[Change listing data]
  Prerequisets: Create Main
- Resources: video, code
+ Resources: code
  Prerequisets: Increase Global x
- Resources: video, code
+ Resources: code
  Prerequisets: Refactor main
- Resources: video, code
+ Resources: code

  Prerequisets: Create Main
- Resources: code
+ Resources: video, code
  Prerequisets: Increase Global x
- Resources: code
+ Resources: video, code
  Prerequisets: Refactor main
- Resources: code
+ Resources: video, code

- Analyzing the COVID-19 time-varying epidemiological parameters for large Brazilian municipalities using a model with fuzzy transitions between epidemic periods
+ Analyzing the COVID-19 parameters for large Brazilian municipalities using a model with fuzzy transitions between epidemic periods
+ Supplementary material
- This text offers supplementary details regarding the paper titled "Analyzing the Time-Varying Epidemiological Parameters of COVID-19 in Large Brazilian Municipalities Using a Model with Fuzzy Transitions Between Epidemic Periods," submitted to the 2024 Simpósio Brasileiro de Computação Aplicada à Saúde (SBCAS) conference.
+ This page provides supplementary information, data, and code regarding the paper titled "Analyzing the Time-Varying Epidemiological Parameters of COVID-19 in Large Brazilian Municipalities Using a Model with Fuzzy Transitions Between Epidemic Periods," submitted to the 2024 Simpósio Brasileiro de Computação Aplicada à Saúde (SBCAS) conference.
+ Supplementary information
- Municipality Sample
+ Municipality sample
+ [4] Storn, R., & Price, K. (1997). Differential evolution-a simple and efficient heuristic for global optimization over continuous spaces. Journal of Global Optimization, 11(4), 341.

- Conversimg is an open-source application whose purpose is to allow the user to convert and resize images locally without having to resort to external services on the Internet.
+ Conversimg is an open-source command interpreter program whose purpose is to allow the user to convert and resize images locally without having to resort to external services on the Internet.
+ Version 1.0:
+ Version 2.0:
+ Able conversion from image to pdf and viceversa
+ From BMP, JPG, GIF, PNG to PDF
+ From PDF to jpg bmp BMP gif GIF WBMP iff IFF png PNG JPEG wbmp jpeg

__Problem to work on__:
Lines to set down from above: the line with "the COVID-19 parameters", the line with "- This text", and every line between, each exactly as written.

__Output of the task__:
+ Analyzing the COVID-19 parameters for large Brazilian municipalities using a model with fuzzy transitions between epidemic periods
+ Supplementary material
- This text offers supplementary details regarding the paper titled "Analyzing the Time-Varying Epidemiological Parameters of COVID-19 in Large Brazilian Municipalities Using a Model with Fuzzy Transitions Between Epidemic Periods," submitted to the 2024 Simpósio Brasileiro de Computação Aplicada à Saúde (SBCAS) conference.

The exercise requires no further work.